Two years of focus groups revealed many trans folks are “skittish” about applying to jobs in person, she added, which prompted TransWork to establish resume and interview workshops. To further remove anxiety from the application process, TransWork launched an online job bank in mid-October that lists open positions with pre-screened companies. 

The program now aims to launch a resume bank so employers can search for ideal job candidates.

Valentina Rosario, an Afro-Latinx trans woman, attended the TransWork fair to look for a position with more career growth opportunities. Trans people are often overlooked for employment opportunities, she said. 

“There’s already a lot of misconceptions about trans individuals, so we’re kind of pushed to the back burner,” added Rosario, who works at a nonprofit. “There’s still a lot of stigma around trans individuals and work ethics.”

Rosario once attended a group interview alongside two cisgender people for a job at a chain restaurant.
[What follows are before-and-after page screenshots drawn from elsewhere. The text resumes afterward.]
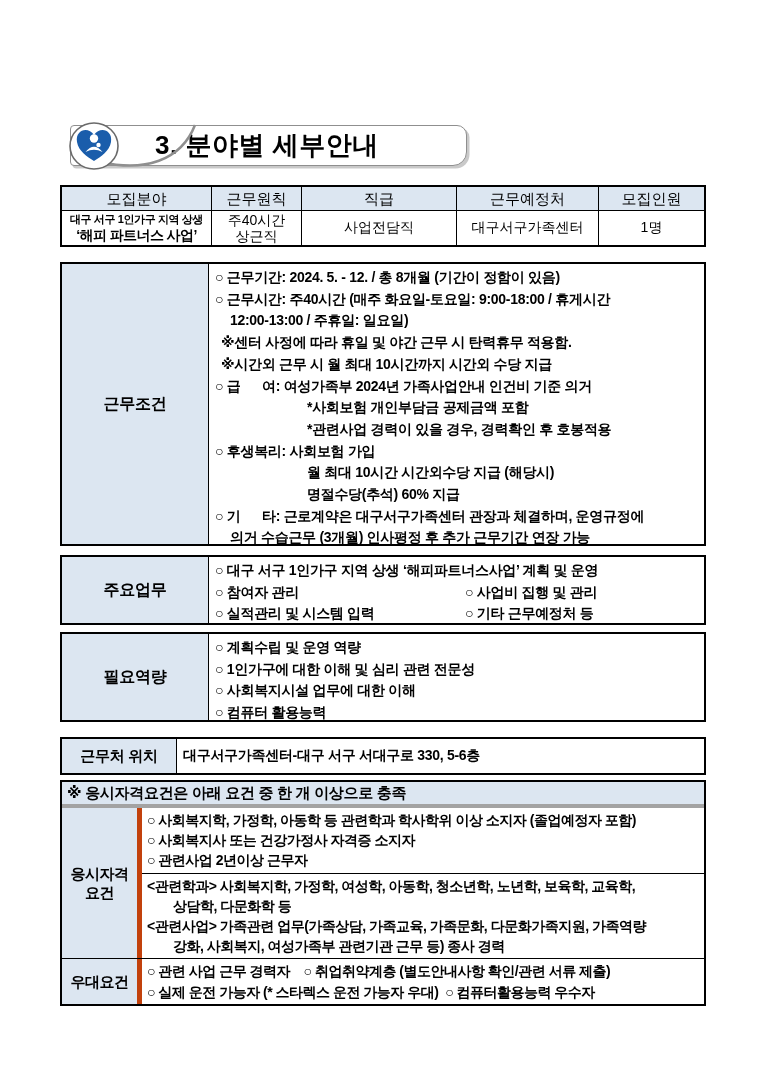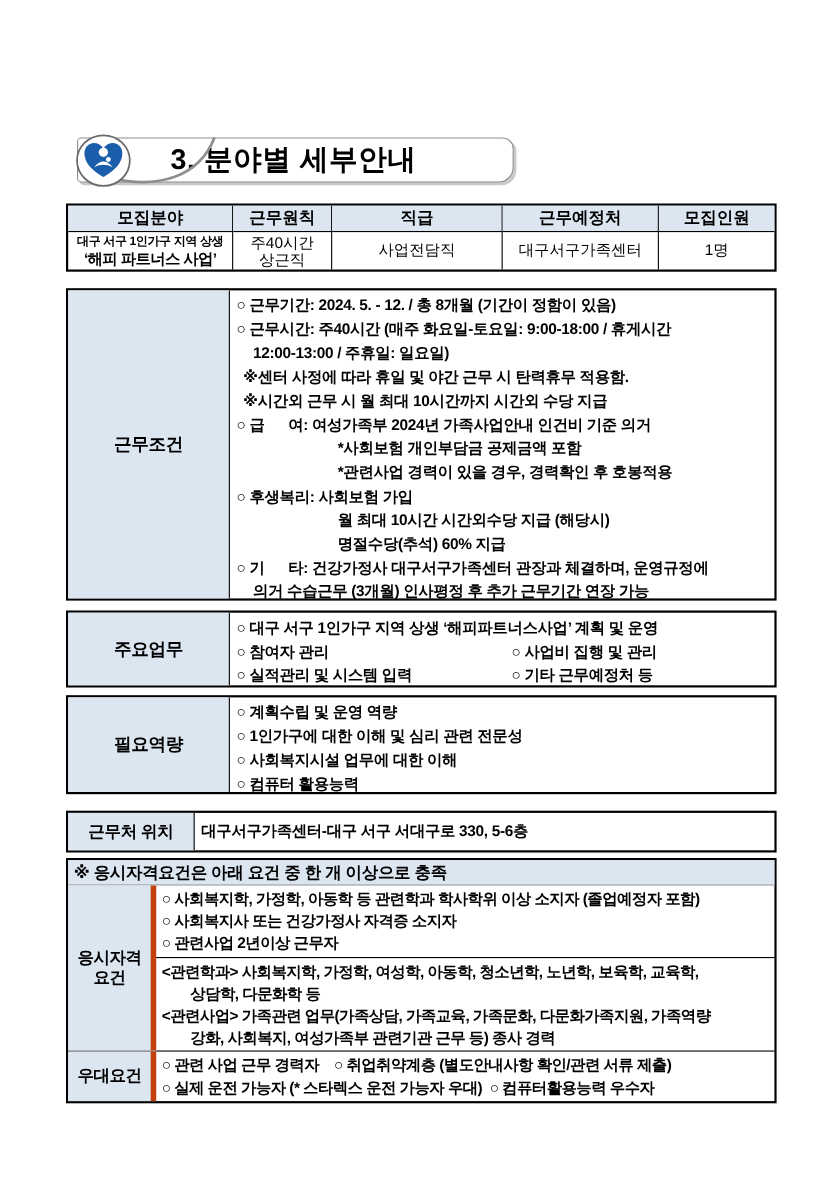"모집분야" .t1 .h { font-weight: bold -> normal }
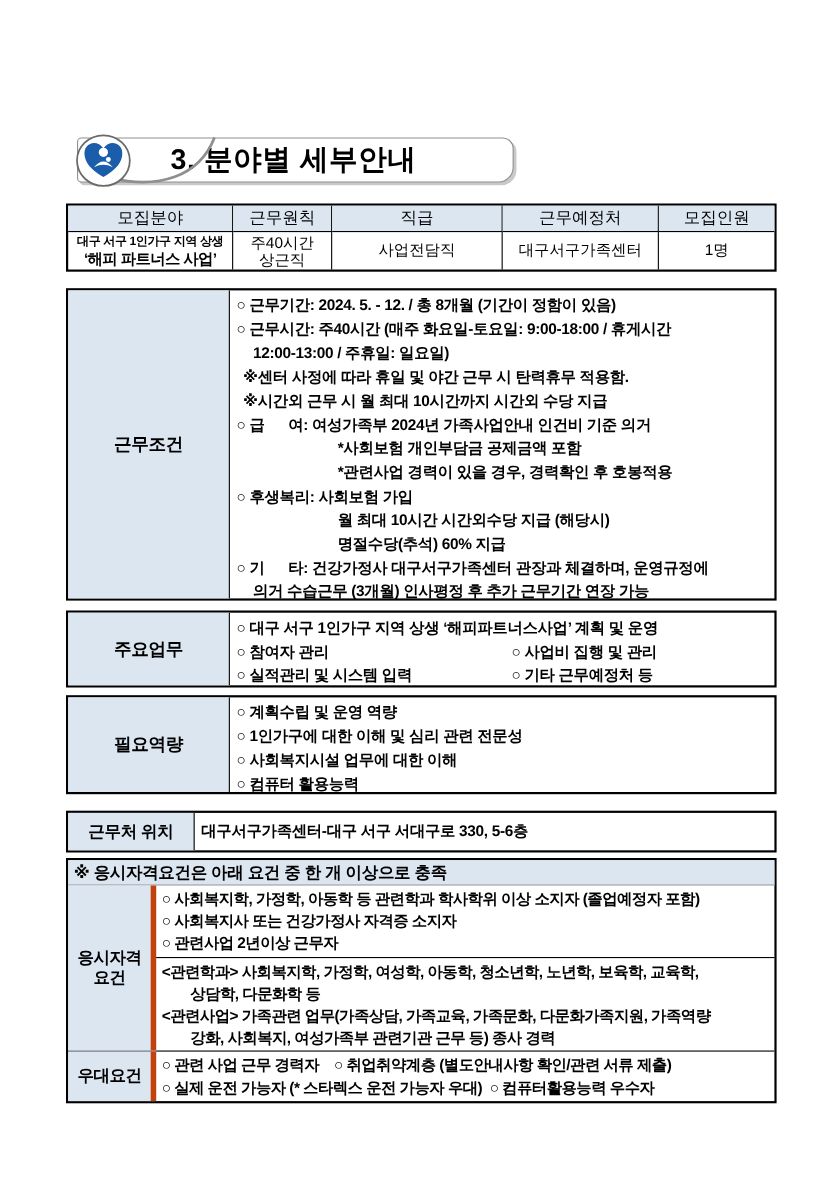"○ 기 타: 건강가정사 대구서구가족센터" div.ln { text: 건강가정사 -> 근로계약은 }
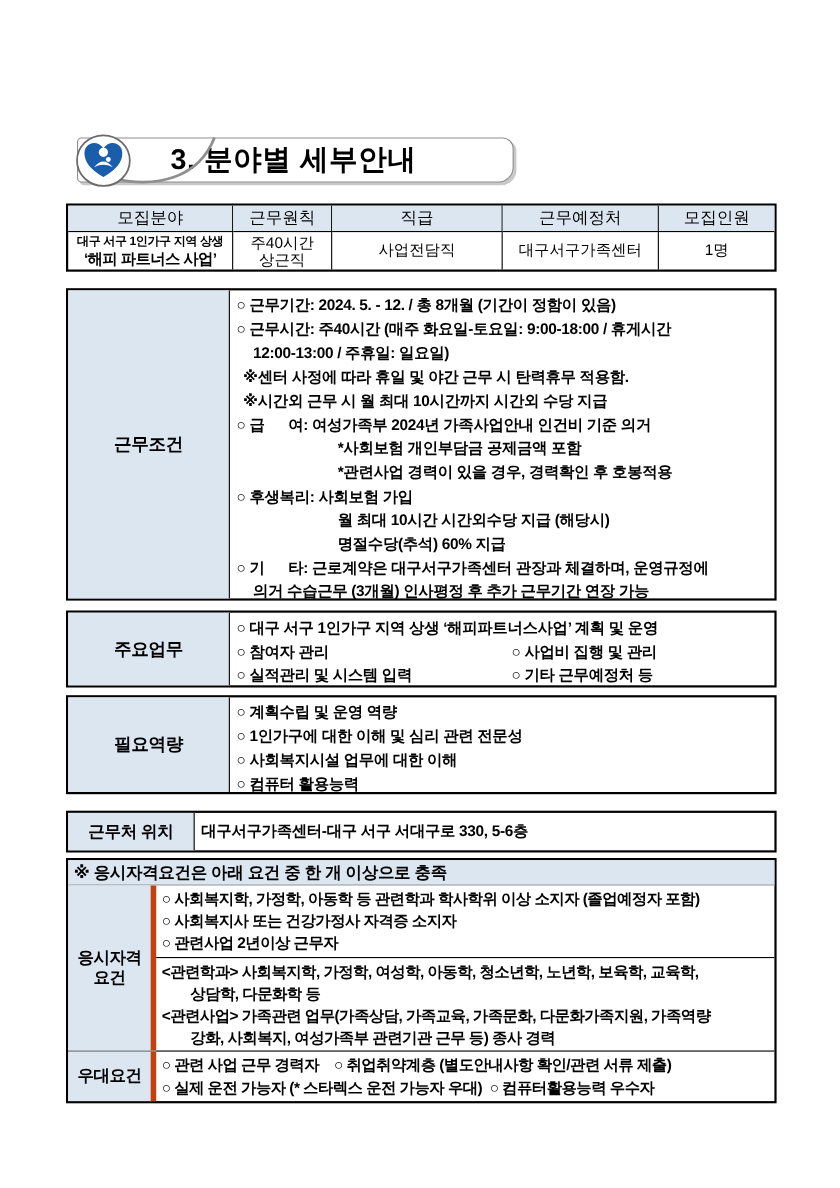"※ 응시자격요건은 아래 요건 중" .t6 .notice { border-bottom: 1px solid #a3a3a3 -> 4px solid #a3a3a3 }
After meeting Rosario, the hiring manager told her the company wasn’t hiring, though the employer continued speaking with the other candidates as she left, Rosario said.

After that, Rosario began looking for work through temp agencies because it makes it easier to obtain a job, she said, in a process that makes trans folks feel uncomfortable, less motivated and stigmatized.

“At points like that, you feel like sometimes, ‘I’m better off sex working than going through this constantly and constantly getting rejected from jobs,’” Rosario explained.   

Extreme poverty and unemployment lead one in eight trans folks to engage in “underground economies” like survival sex or drug work, according to the National Center for Transgender Equality. More than 25 percent of trans people have lost a job because of bias, and more than 75 percent have experienced workplace discrimination.

Joey M., a freelance coder and trans woman who attended the job fair, told PGN she’s experienced job discrimination because of her gender identity while searching for a full-time coding position. She said she’s encountered rude interviewers and fewer inquiries from employers involved with her school’s career services program than cisgender students she studied with.  

“I feel like I have to fight twice as hard,” said Joey M., 39. “So any opportunity I see like this, I’m there.”

For Julie Dillon, a 27-year-old West Philadelphia transplant from Louisiana, TransWork partnering with large companies like Independence Blue Cross and Philadelphia International Airport seems likely to encourage smaller organizations to do the same. 

“One voice isn’t going to change anything, so having people in power make the decision that we need to start changing things shows that we're not alone,” said Dillon, a trans woman of color. “People are listening. People care about our livelihood.”